“Let the Kundrathu Kumaran Temple’s Ratham’s 72 holy bells be heard far and wide” has always been the dream of the Tamil Educational Cultural & Charitable Association (TECCA). And with the unveiling of the temple’s new ratham in February, it’s a dream come true.
The Kundrathu Kumaran Temple in Melbourne was completed in December 2011, the consecration held in February the following year, attended by thousands of Hindu devotees, religious scholars and political dignitaries from all across Australia.
The temple was built to cater to the spiritual needs of a growing population of Hindu migrants from Sri Lanka, India, Fiji, Malaysia, Singapore, Mauritius and South Africa. In the early 1980s, when the migrants settled down in Melbourne, there were no Hindu Temples in the region. Few years later, Hindu temples were constructed in the east of Melbourne. However Hindus from the North and West of Melbourne, particularly the elderly migrants, had difficulty reaching the temples to participate in poojas.
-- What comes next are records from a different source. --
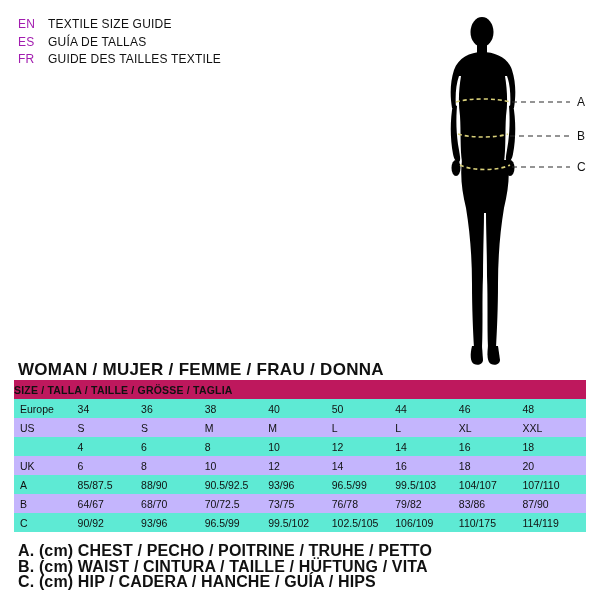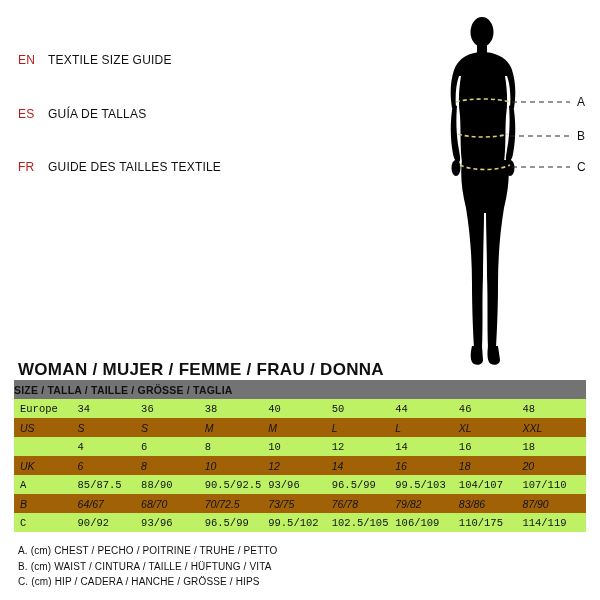--- a/index.html
+++ b/index.html
@@ -33,22 +33,21 @@
     display: flex;
     align-items: baseline;
     font-size: 12.5px;
     line-height: 17.5px;
     letter-spacing: 0.2px;
   }
   .lang-code {
     width: 30px;
     flex: 0 0 30px;
     font-size: 12px;
-    color: #b91c1c;
-    margin-top: 36px;
+    color: #a21caf;
   }
   .lang-text {
     font-size: 12px;
     color: #111;
     white-space: nowrap;
   }
 
   
   .figure-area {
     position: absolute;
@@ -84,49 +83,49 @@
     width: 572px;
     table-layout: fixed;
     font-size: 10.5px;
   }
   table.size-table td {
     padding: 2px 0 2px 0;
     height: 15px;
     color: #111;
   }
   .head-row td {
-    background: #737373;
+    background: #be185d;
     font-weight: bold;
     font-size: 10.5px;
     letter-spacing: 0.2px;
     padding-left: 6px;
     height: 16px;
   }
-  .row-light td { background: #bef264; font-family: Liberation Mono, monospace; }
-  .row-dark td  { background: #a16207; font-style: italic; }
+  .row-light td { background: #5eead4; }
+  .row-dark td  { background: #c4b5fd; }
   .lbl {
     width: 86px;
     padding-left: 6px !important;
     text-align: left;
   }
   .val {
     text-align: left;
     width: 68px;
   }
 
   
   .legend {
     position: absolute;
     top: 543px;
     left: 18px;
     width: 560px;
   }
   .legend-row {
-    font-size: 10px;
-    font-weight: normal;
+    font-size: 16px;
+    font-weight: bold;
     line-height: 15.5px;
     letter-spacing: 0.15px;
     color: #111;
   }
 
   
 </style>
 </head>
 <body>
 
@@ -309,16 +308,16 @@
           <td class="val">110/175</td>
           <td class="val">114/119</td>
         </tr>
       </tbody>
     </table>
   </div>
 
   <div class="legend">
     <div class="legend-row">A. (cm) CHEST / PECHO / POITRINE / TRUHE / PETTO</div>
     <div class="legend-row">B. (cm) WAIST / CINTURA / TAILLE / HÜFTUNG / VITA</div>
-    <div class="legend-row">C. (cm) HIP / CADERA / HANCHE / GRÖSSE / HIPS</div>
+    <div class="legend-row">C. (cm) HIP / CADERA / HANCHE / GUÍA / HIPS</div>
   </div>
 
 </div>
 
 </body></html>

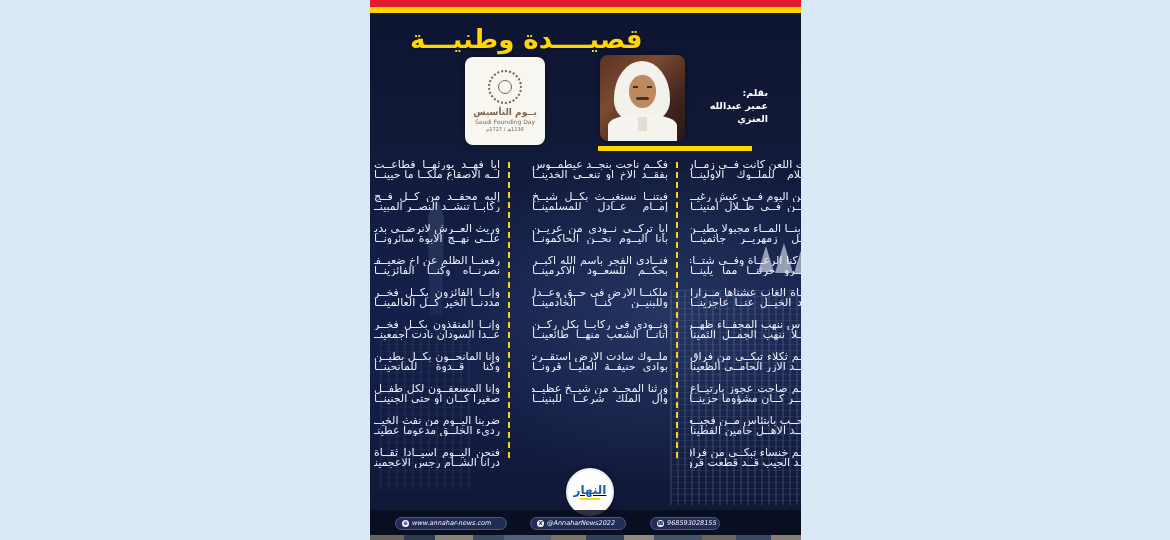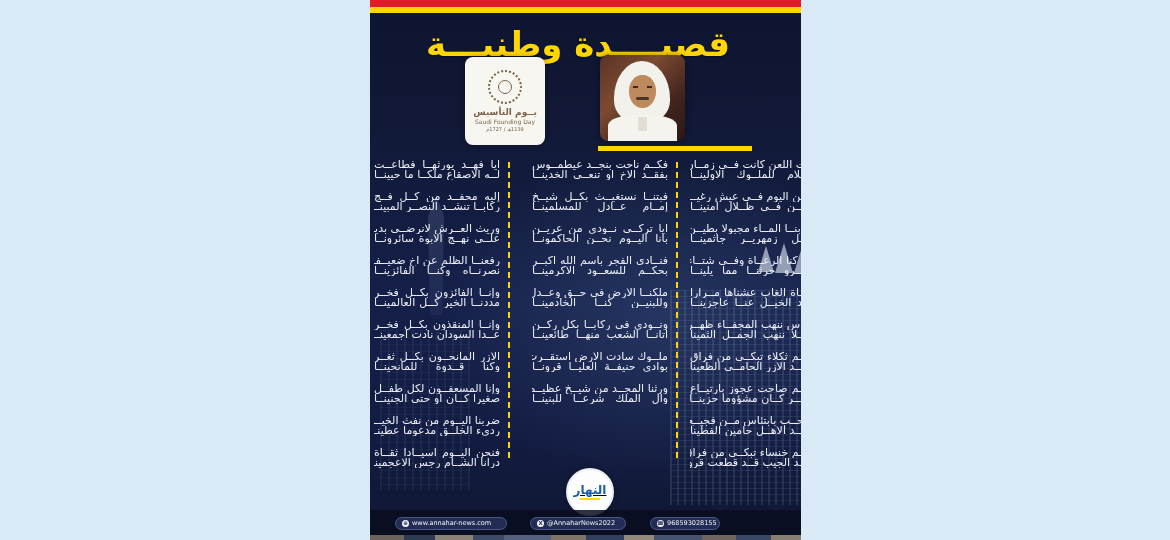--- a/index.html
+++ b/index.html
@@ -29,21 +29,21 @@
     clip-path:polygon(50% 0,100% 100%,0 100%);}
   .sail.s1{left:388px;top:246px;}
   .sail.s2{left:405px;top:243px;width:18px;height:30px;}
   .sail.s3{left:424px;top:247px;}
   
   .bar-red{position:absolute;left:0;top:0;width:100%;height:7px;background:#e01b2e;}
   .bar-yellow{position:absolute;left:0;top:7px;width:100%;height:6px;background:#ffd600;}
   
   .title{
     position:absolute;left:40px;top:24px;width:320px;
-    color:#ffd600;font-size:34px;font-weight:bold;text-align:right;
+    color:#ffd600;font-size:26px;font-weight:bold;text-align:left;
     direction:rtl;letter-spacing:0;
     text-shadow:0 1px 2px rgba(0,0,0,.4);
   }
   
   .fd-logo{
     position:absolute;left:95px;top:57px;width:80px;height:88px;
     background:#f8f6f1;border-radius:8px;
     display:flex;flex-direction:column;align-items:center;justify-content:center;
     color:#7b654c;box-shadow:0 0 6px rgba(0,0,0,.35);
   }
@@ -97,21 +97,21 @@
     text-decoration:underline;
   }
   .naher .txt{color:#1a5fae;font-weight:bold;font-size:12px;direction:rtl;line-height:12px;}
   .naher .ul{width:20px;height:2px;background:#ffd600;margin-top:2px;}
   
   .footer-bar{position:absolute;left:0;top:510px;width:100%;height:25px;background:rgba(9,13,30,.85);}
   .pill{
     position:absolute;top:517px;height:13px;border-radius:7px;
     background:#232c54;border:1px solid #4d588a;box-sizing:border-box;
     display:flex;align-items:center;gap:3px;padding:4px 6px;
-    color:#f2f4fa;font-size:6.5px;line-height:11px;white-space:nowrap;
+    color:#f2f4fa;font-size:6.5px;line-height:11px;white-space:nowrap;font-style:italic;
   }
   .pill .ic{width:7px;height:7px;border-radius:50%;background:#f2f4fa;color:#232c54;
     font-size:5.5px;line-height:7px;text-align:center;font-weight:bold;flex:0 0 auto;}
   .pill.web{left:25px;width:112px;}
   .pill.tw{left:160px;width:96px;}
   .pill.wa{left:280px;width:70px;}
   
   .mosaic{position:absolute;left:0;top:535px;width:100%;height:5px;
     background:linear-gradient(90deg,#6b645a 0 8%,#2e3a52 8% 15%,#8a8276 15% 24%,#3c4a66 24% 31%,
       #55617c 31% 42%,#7d7468 42% 50%,#31405e 50% 59%,#938a7c 59% 66%,#46536f 66% 77%,
@@ -146,20 +146,25 @@
 
   <div class="photo">
     <div class="ghutra"></div>
     <div class="face"></div>
     <div class="eyes"></div>
     <div class="mustache"></div>
     <div class="thobe"></div>
     <div class="collar"></div>
   </div>
 
+  <div class="byline">
+    <div>بقلم:</div>
+    <div>عمير عبدالله</div>
+    <div>العنزي</div>
+  </div>
   <div class="underline"></div>
 
   <div class="col col-left">
       <div class="stanza">
         <div class="hemistich">أيا فهــد يورثهــا فطاعــت</div>
         <div class="hemistich">لــه الأصقاع ملكــا ما حيينــا</div>
       </div>
       <div class="stanza">
         <div class="hemistich">إليه محفــد من كــل فــج</div>
         <div class="hemistich">ركابــا تنشــد النصــر المبينــا</div>
@@ -174,21 +179,21 @@
       </div>
       <div class="stanza">
         <div class="hemistich">وإنــا الفائزون بكــل فخــر</div>
         <div class="hemistich">مددنــا الخير كــل العالمينــا</div>
       </div>
       <div class="stanza">
         <div class="hemistich">وإنــا المنقذون بكــل فخــر</div>
         <div class="hemistich">عــدا السودان نادت أجمعينــا</div>
       </div>
       <div class="stanza">
-        <div class="hemistich">الأزر المانحــون بكــل ثغــر</div>
+        <div class="hemistich">وإنا المانحــون بكــل بطيــن</div>
         <div class="hemistich">وكنا قــدوة للمانحينــا</div>
       </div>
       <div class="stanza">
         <div class="hemistich">وإنا المسعفــون لكل طفــل</div>
         <div class="hemistich">صغيرا كــان أو حتى الجنينــا</div>
       </div>
       <div class="stanza">
         <div class="hemistich">ضربنا اليــوم من نفث الخيــل</div>
         <div class="hemistich">رديء الخلــق مدعوما عطينــا</div>
       </div>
The Hindu population in the North and West of Melbourne increased rapidly from 1995. The creation of TECCA and its fascinating history came about from the community’s considerable concern for the preservation of their religion, culture and customs. TECCA was officially registered as an incorporated association in 2002, to fulfill the essential needs and requirements of the Hindu and Tamil communities living in the North and West of Melbourne.
TECCA identified building a Hindu temple together with other facilities based on agama shastras, in an appropriate surrounding, as their primary project. Land was secured in Rockbank and a temporary structure within the site constructed in 2003. TECCA finally received a planning permit from the Melton Shire Council to build a temple in April 2005.
Temple Foundation laying ceremony took place in April 2006 and it took almost six years to complete the construction of the Temple. After the consecration of the new temple, a temporary ratham or chariot was built in 2013 which has been used until now. However the temple’s management committee decided it was time to build an artistic Ratham in accordance with Hindu Agama Sastras for Lord Murugan. The ratham has been built by a reputed ratham sthapathi (or sculptor) in Sri Lanka, the partly assembled structure shipped in from the island recently. The sthapathi will complete the assembly of the ratham on site in February.
The new ratham will be used for the first time for the Ratham festival on 28 February 2018, the hope being that the Kundrathu Kumaran Temple’s Ratham’s 72 holy bells will now be heard far and wide.